Un nuevo ser humano

Fuera, tras las cortinillas de la nebulosa ventana, sobre el campo sembrado de castaños y pinos negros, el agua se aletarga entre los duros troncos.  La nubosidad se esparce en el aprisco mientras  dentro de la casa el calor de la lumbre incita a una dúctil duermevela o a la lectura de antiguos libros acumulados sobre una hornacina.

Ojeo, intentando conjurar la alucinación del sueño, una antología de Joseph Brodsky (“No vendrá el diluvió tras nosotros”). Releo a pedazos la “Gran elegía a John Donne”: “La cama se ha dormido; se han dormido mesa, ganchos, pestillos, alfombras, ropero, aparador, la vela y las cortinas”.

Uno sobrevive de mengua, soledad, abandono o desaliento. La causa  quizás sea lo de menos; lo es sin duda ese concepto afligido y subrepticio llamado indiferencia.  Se ha escrito a lo largo de la historia de la existencia tanta filosofía, poesía y novela que, si la amontonáramos y levantáramos una escalera, llegaríamos a las mismas puertas del nirvana para preguntarle a Dios si en verdad Él es Él o una perturbada invención de la angustiada quimera humana.

 Por supuesto, no habrá respuesta. Hace siglos, demasiados,  que los dioses del olimpo a partir de “La Odisea”, “El libro de Job”, “El  Mahabarata” – sin duda uno de los documentos religiosos  importantes   igual a “La Biblia” y “El Corán” y mucho antes “El Poema de Gilgamesh”-, ya no hablan  con los hombres; por eso hay que leer  los poemas de  Du Fu – en opinión del norteamericano Kenneth Rexroth,  “el mayor poeta no épico ni dramático que jamás haya existido en lengua alguna”.

Estamos hechos de salitre, guijarros, arena fina, caracolas, algas, promontorios solitarios y horizonte ancho e inmenso.

Primero fue la palabra vuelta espíritu en el Génesis. “Yo Soy el que soy”, palabras de Jehová en el primer pasaje de la Biblia, y es que siendo  Dios omnipresente, todo se convierte en vocablo bienhechor cuando se expresa  en las páginas de los  libros.

Ahora los científicos, los nuevos dioses, en tubos de ensayo, sobre guarismos y en caldos fermentados, igual a la vieja Cábala, crearán el nuevo hombre, el súper Adán. Le inyectarán sustancias con la ensoñación  de que la maldad decrezca y la bondad aflore por cada uno de  sus poros. Era el sueño de  Parcelso, Miguel Servet, Campanella, Leonardo de Vinci y otros alquimistas del siglo XVI.

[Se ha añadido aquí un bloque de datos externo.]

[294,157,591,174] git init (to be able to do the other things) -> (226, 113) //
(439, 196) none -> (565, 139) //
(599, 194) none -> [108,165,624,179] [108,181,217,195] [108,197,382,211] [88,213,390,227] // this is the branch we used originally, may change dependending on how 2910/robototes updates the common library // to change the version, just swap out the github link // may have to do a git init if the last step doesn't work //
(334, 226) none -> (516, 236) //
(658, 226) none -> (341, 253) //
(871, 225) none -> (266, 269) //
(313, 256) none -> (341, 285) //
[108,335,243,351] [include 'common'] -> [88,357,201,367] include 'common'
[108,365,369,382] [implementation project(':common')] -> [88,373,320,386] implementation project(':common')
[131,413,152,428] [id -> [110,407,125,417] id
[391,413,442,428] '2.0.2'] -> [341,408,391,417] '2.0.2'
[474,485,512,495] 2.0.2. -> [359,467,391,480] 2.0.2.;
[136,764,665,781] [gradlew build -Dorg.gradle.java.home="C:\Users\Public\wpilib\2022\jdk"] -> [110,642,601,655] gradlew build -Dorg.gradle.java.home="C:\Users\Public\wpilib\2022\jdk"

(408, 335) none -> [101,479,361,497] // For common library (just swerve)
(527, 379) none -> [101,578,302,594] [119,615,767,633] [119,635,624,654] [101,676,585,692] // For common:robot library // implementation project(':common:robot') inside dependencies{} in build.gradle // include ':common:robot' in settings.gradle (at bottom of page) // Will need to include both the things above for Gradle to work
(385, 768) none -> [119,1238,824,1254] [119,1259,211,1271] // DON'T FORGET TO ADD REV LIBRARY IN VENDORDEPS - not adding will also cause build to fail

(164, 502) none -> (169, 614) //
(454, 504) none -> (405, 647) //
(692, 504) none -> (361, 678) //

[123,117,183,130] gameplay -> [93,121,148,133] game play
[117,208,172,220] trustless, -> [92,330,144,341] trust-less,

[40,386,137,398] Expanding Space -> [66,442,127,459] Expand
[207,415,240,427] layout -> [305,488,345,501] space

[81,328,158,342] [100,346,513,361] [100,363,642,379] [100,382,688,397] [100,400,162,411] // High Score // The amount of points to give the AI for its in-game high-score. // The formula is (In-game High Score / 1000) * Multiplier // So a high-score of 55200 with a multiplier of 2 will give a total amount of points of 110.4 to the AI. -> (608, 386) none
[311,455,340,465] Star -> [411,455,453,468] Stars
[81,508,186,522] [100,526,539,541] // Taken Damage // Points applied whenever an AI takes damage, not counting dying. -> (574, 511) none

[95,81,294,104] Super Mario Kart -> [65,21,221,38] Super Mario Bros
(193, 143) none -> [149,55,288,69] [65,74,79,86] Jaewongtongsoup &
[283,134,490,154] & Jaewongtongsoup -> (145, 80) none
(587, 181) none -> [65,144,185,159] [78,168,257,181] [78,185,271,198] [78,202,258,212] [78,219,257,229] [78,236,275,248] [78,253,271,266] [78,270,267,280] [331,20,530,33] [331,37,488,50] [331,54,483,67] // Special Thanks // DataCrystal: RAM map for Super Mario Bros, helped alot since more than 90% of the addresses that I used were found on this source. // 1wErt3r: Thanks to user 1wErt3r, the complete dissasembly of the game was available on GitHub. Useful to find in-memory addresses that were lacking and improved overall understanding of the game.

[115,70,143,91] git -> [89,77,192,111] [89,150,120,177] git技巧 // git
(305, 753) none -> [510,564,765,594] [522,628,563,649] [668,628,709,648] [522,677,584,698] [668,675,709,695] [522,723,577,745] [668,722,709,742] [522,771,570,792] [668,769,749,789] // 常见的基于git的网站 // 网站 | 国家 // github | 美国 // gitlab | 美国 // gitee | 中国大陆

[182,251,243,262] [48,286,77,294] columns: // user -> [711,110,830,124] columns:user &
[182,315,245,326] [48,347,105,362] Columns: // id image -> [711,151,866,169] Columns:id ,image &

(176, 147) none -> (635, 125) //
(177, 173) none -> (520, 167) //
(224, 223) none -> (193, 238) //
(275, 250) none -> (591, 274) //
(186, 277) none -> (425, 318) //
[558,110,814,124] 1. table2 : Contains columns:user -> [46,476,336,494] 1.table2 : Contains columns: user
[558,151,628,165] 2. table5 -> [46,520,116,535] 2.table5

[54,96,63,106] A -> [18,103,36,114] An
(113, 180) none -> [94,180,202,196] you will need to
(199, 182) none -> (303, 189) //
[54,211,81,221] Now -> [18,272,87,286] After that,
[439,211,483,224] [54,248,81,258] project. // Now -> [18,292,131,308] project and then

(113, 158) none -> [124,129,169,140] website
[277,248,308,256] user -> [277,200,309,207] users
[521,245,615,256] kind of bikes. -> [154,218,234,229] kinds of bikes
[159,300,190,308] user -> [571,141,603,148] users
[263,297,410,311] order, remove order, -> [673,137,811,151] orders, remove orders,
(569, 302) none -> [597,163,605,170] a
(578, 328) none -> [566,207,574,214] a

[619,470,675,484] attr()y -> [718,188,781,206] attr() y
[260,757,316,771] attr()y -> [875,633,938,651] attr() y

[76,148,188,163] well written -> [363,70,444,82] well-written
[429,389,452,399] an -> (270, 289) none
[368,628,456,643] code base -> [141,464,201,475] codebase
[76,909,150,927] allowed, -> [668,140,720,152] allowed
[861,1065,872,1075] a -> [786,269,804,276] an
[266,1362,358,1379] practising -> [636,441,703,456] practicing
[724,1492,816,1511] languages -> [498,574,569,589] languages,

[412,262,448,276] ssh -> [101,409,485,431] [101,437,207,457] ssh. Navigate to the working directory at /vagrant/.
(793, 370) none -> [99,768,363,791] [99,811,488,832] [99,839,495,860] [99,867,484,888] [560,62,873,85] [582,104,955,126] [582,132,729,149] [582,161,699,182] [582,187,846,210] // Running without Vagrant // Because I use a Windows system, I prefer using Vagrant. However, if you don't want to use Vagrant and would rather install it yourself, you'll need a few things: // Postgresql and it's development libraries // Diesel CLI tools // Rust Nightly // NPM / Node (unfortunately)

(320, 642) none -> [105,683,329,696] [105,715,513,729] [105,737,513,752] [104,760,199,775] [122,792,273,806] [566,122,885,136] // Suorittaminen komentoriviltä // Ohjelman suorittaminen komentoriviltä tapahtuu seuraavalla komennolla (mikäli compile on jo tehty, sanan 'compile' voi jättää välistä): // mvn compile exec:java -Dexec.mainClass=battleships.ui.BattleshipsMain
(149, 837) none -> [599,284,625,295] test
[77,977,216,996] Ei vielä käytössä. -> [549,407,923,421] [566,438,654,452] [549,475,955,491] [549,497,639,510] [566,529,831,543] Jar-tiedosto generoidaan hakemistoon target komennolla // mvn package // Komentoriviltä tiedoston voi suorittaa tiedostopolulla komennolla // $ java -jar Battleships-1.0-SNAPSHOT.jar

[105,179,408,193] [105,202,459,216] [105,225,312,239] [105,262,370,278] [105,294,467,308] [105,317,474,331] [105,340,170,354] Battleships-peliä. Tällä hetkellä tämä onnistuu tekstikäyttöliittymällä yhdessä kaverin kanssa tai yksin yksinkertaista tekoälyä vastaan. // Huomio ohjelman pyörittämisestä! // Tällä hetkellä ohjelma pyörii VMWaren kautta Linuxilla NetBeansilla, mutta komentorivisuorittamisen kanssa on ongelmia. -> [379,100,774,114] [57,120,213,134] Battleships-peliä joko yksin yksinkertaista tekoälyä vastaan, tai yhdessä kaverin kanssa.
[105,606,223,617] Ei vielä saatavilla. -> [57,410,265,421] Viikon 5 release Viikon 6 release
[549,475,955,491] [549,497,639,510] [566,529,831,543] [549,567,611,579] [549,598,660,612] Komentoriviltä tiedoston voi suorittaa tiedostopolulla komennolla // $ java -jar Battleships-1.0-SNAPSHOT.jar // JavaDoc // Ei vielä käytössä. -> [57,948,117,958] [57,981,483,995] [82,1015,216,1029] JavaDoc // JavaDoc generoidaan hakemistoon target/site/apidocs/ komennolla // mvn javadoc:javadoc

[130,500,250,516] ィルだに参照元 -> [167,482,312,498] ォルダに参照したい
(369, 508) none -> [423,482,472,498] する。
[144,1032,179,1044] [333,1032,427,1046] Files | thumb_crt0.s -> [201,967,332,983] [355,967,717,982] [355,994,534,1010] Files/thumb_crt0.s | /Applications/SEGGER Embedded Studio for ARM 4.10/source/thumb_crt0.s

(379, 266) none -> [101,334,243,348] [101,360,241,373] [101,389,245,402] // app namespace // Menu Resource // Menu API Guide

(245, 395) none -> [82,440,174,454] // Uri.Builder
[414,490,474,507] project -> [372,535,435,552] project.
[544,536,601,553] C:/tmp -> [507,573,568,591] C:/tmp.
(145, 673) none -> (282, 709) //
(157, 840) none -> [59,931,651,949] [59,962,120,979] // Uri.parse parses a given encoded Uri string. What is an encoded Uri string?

Nadie lo sabe bien, pero quizás  podrá llegar un día en que la humanidad ame a sus semejantes con diáfano afecto en lugar de apedrear y destruir. Es una utopía y aún así los nuevos descubrimientos de la ciencia abren esa esperanza.

Friedrich Nietzsche predijo la muerte de Dios, otros lo inventan cada día. Algunos, como Henry Miller, le piden que solamente sea amor. Yo añadiría esperanza,  sostén de los anhelos al ser  la verdadera razón de vivir.